WHAT TO PRODUCE :: Your task is to repeat exactly the lines below between the line holding "Joey | 6 | 6 | 6" and the line holding "- 4 | Elaboration", inclusive, and only those.

DATA FOR REVIEW ::
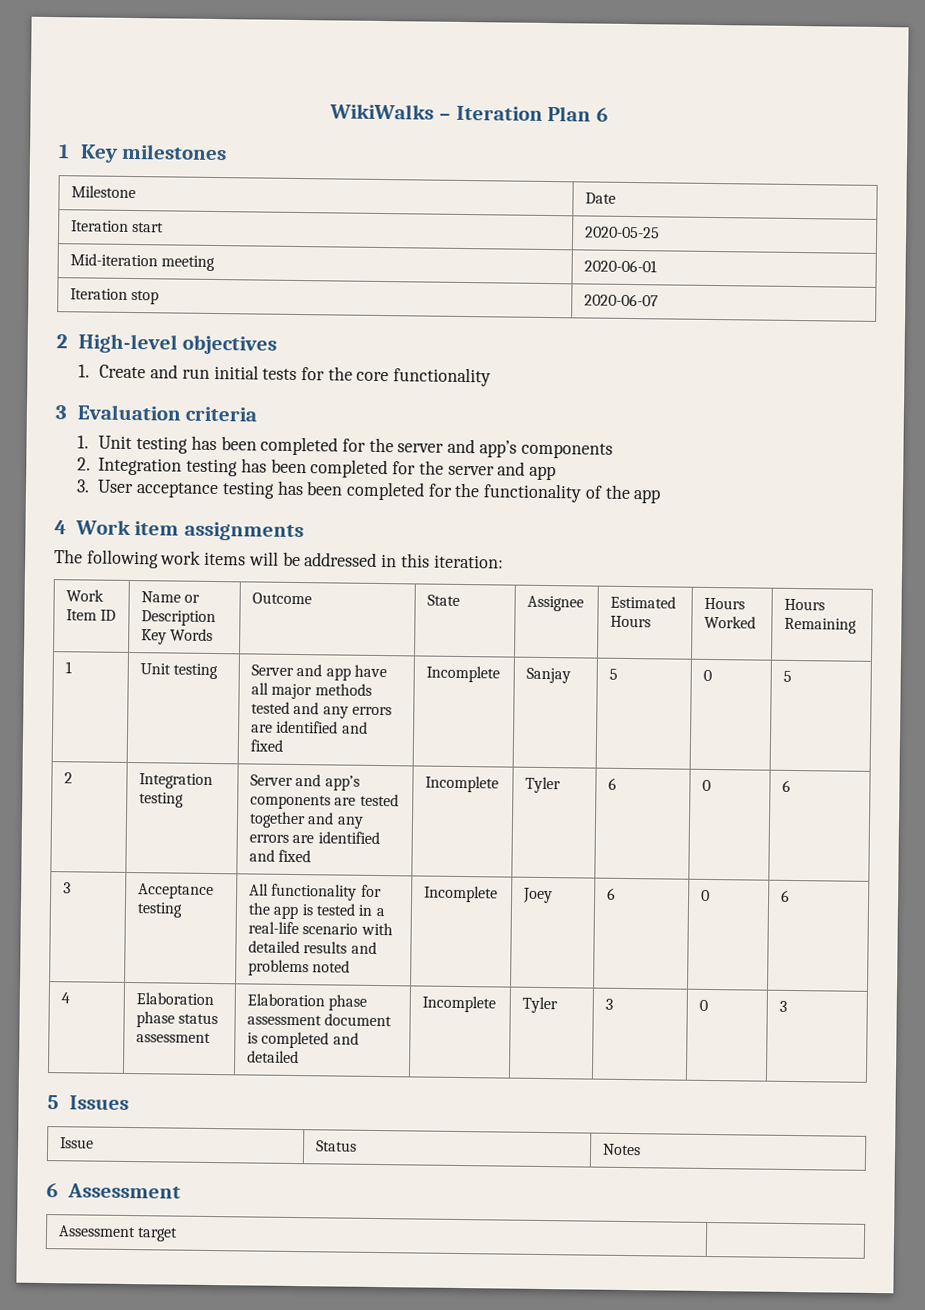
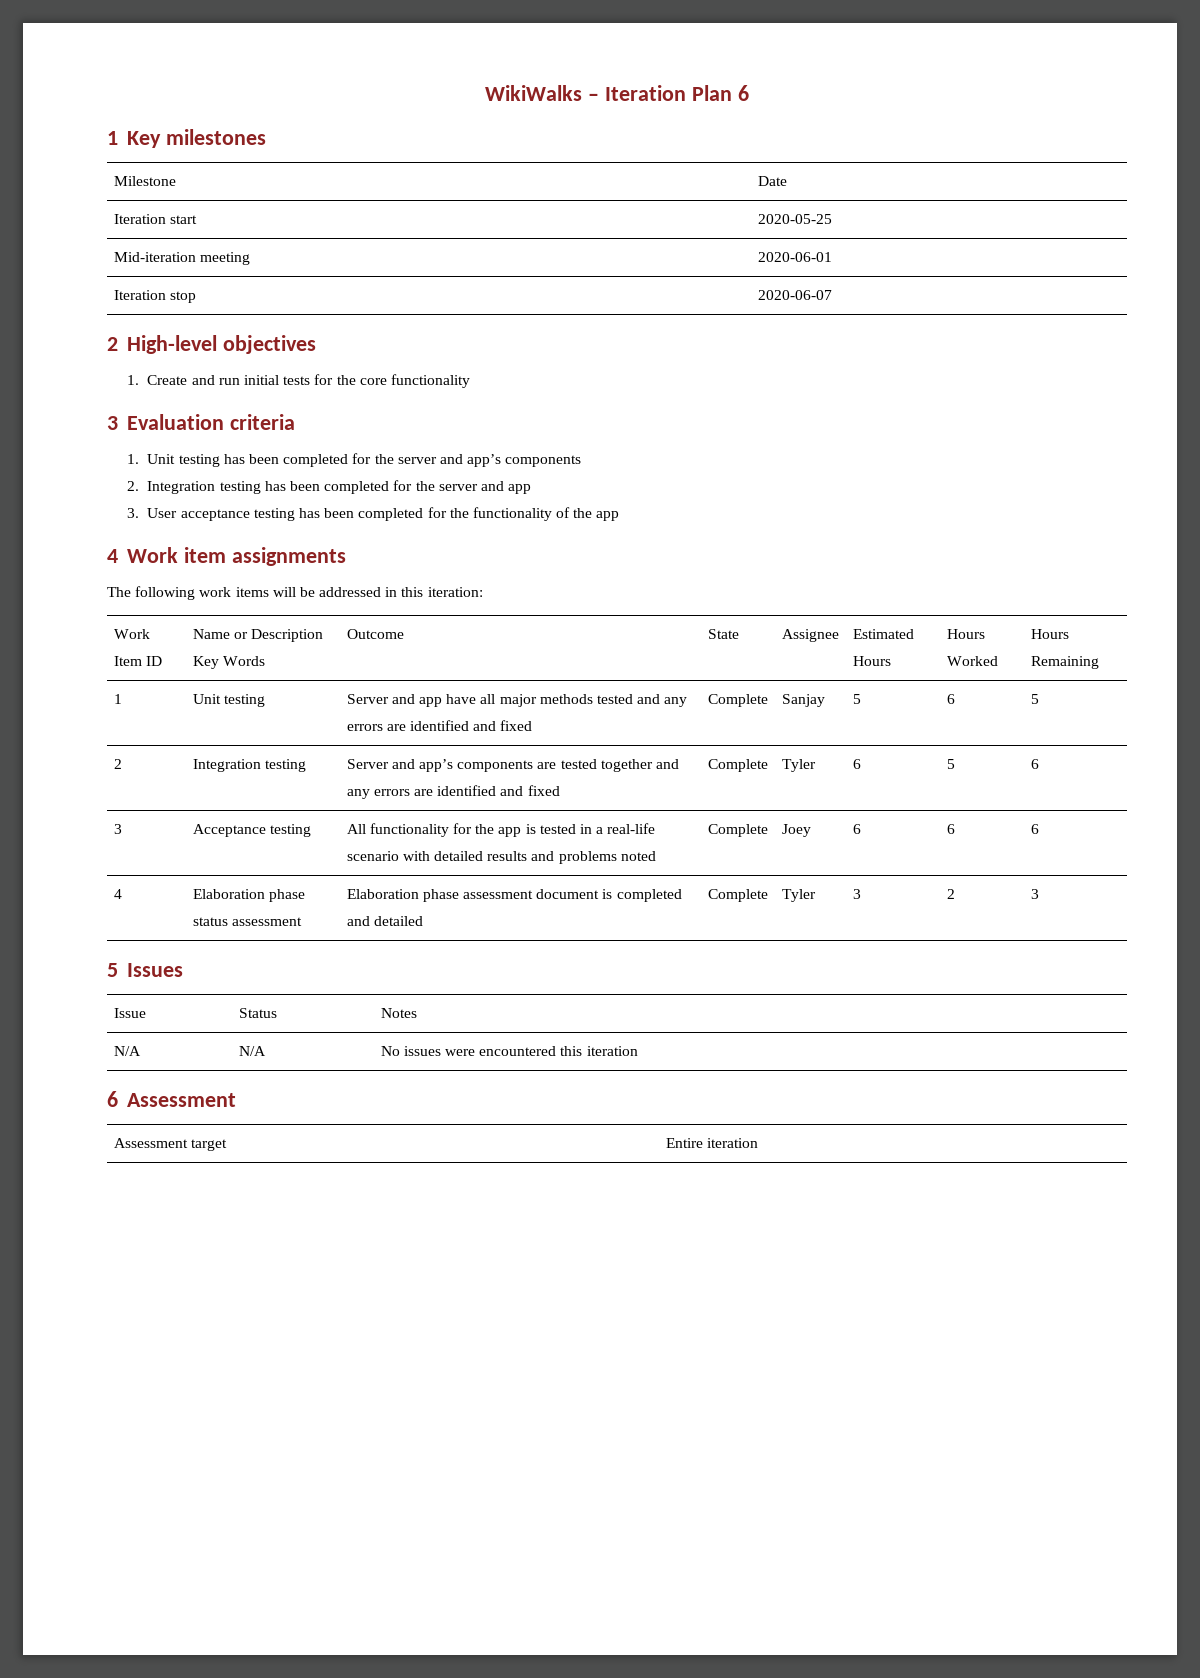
- 1 | Unit testing | Server and app have all major methods tested and any errors are identified and fixed | Incomplete | Sanjay | 5 | 0 | 5
+ 1 | Unit testing | Server and app have all major methods tested and any errors are identified and fixed | Complete | Sanjay | 5 | 6 | 5
- 2 | Integration testing | Server and app’s components are tested together and any errors are identified and fixed | Incomplete | Tyler | 6 | 0 | 6
+ 2 | Integration testing | Server and app’s components are tested together and any errors are identified and fixed | Complete | Tyler | 6 | 5 | 6
- 3 | Acceptance testing | All functionality for the app is tested in a real-life scenario with detailed results and problems noted | Incomplete | Joey | 6 | 0 | 6
+ 3 | Acceptance testing | All functionality for the app is tested in a real-life scenario with detailed results and problems noted | Complete | Joey | 6 | 6 | 6
- 4 | Elaboration phase status assessment | Elaboration phase assessment document is completed and detailed | Incomplete | Tyler | 3 | 0 | 3
+ 4 | Elaboration phase status assessment | Elaboration phase assessment document is completed and detailed | Complete | Tyler | 3 | 2 | 3
+ N/A | N/A | No issues were encountered this iteration
- Assessment target |
+ Assessment target | Entire iteration

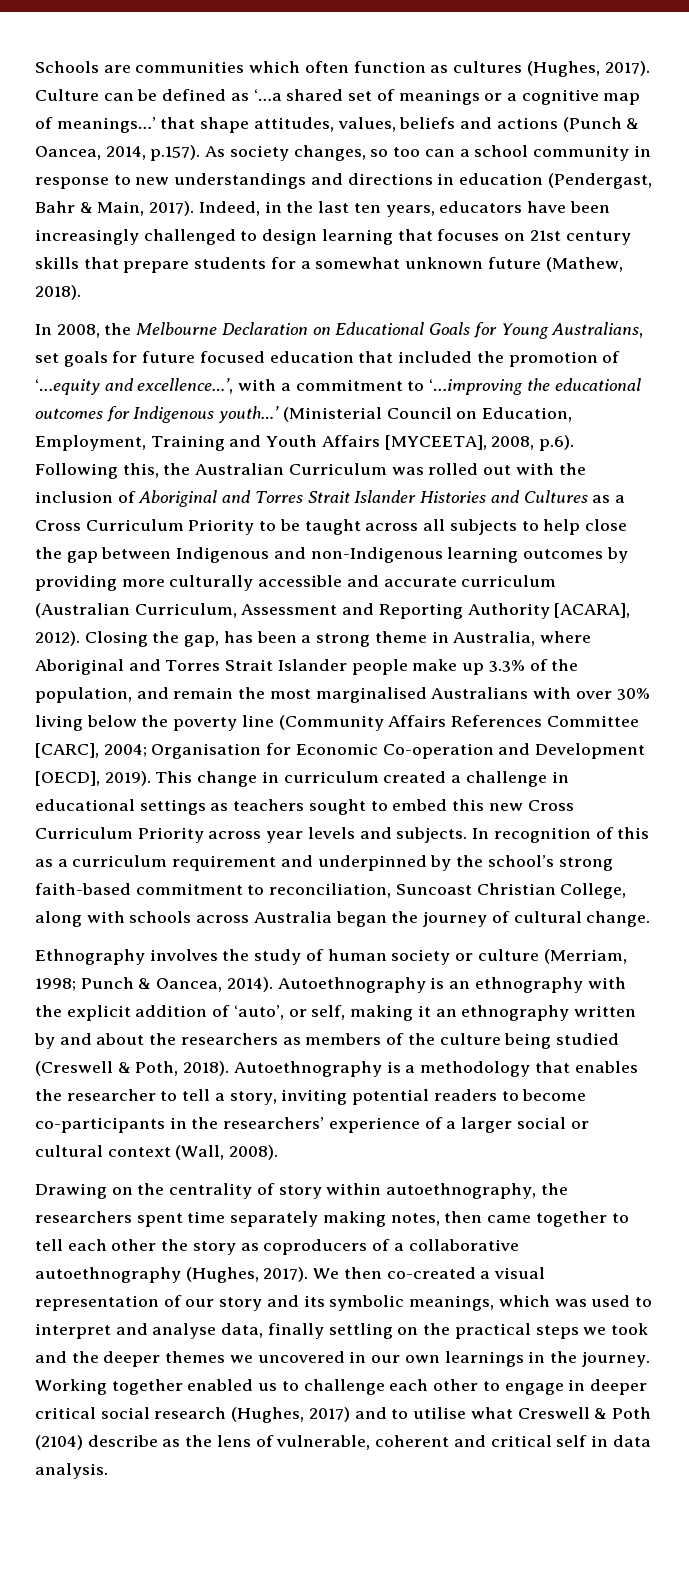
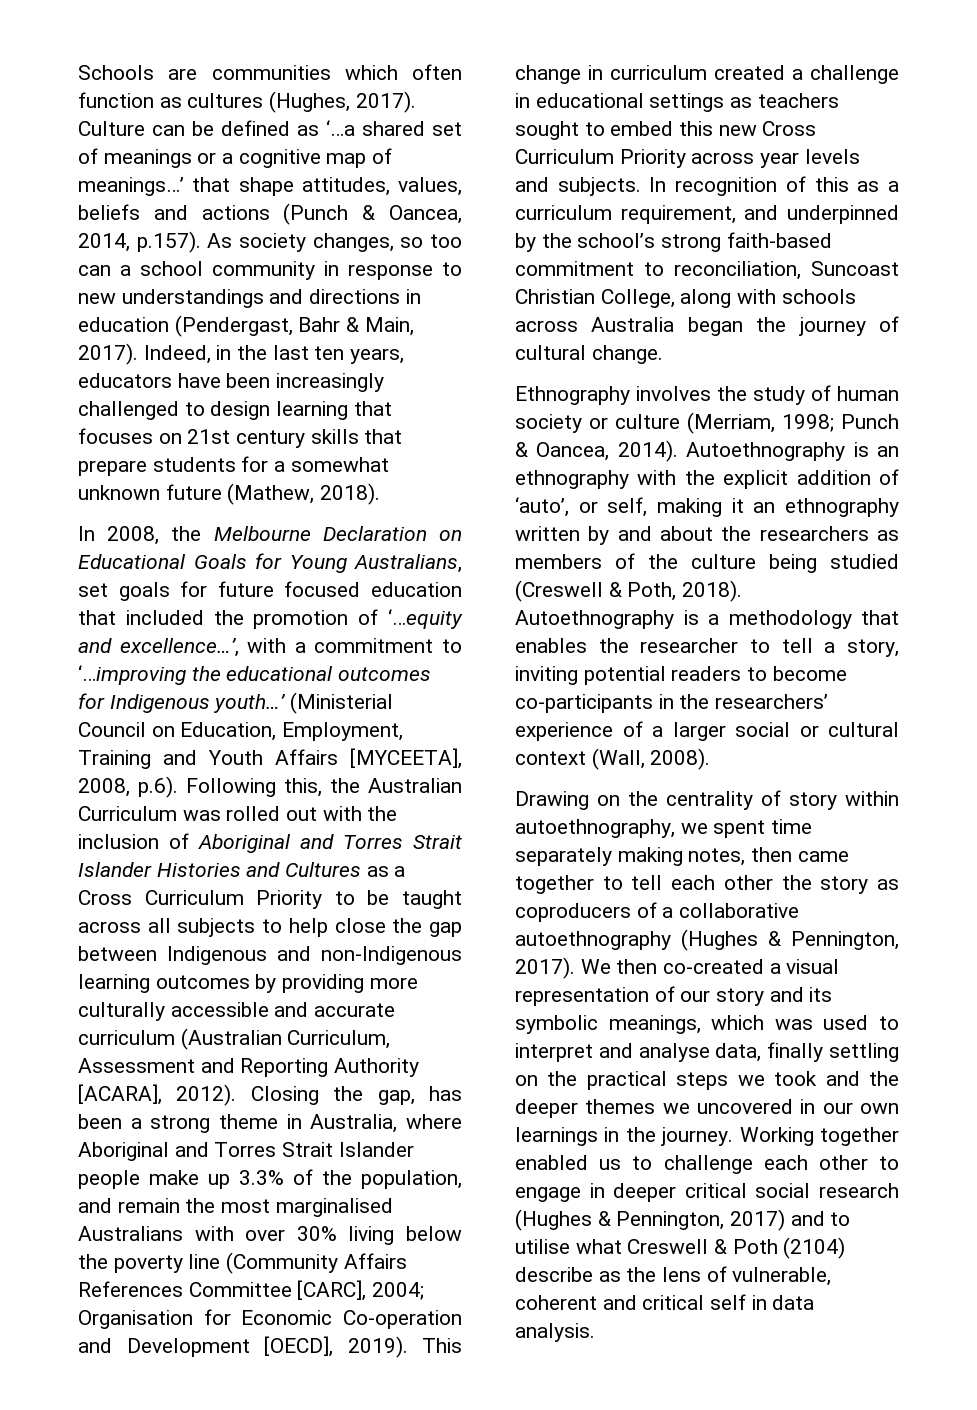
- In recognition of this as a curriculum requirement and underpinned by the school’s strong faith-based commitment to reconciliation, Suncoast Christian College, along with schools across Australia began the journey of cultural change.
+ In recognition of this as a curriculum requirement, and underpinned by the school’s strong faith-based commitment to reconciliation, Suncoast Christian College, along with schools across Australia began the journey of cultural change.
- Drawing on the centrality of story within autoethnography, the researchers spent time separately making notes, then came together to tell each other the story as coproducers of a collaborative autoethnography (Hughes, 2017).
+ Drawing on the centrality of story within autoethnography, we spent time separately making notes, then came together to tell each other the story as coproducers of a collaborative autoethnography (Hughes & Pennington, 2017).
- Working together enabled us to challenge each other to engage in deeper critical social research (Hughes, 2017) and to utilise what Creswell & Poth (2104) describe as the lens of vulnerable, coherent and critical self in data analysis.
+ Working together enabled us to challenge each other to engage in deeper critical social research (Hughes & Pennington, 2017) and to utilise what Creswell & Poth (2104) describe as the lens of vulnerable, coherent and critical self in data analysis.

TASK RESULT ::
+ 3 | Acceptance testing | All functionality for the app is tested in a real-life scenario with detailed results and problems noted | Complete | Joey | 6 | 6 | 6
- 4 | Elaboration phase status assessment | Elaboration phase assessment document is completed and detailed | Incomplete | Tyler | 3 | 0 | 3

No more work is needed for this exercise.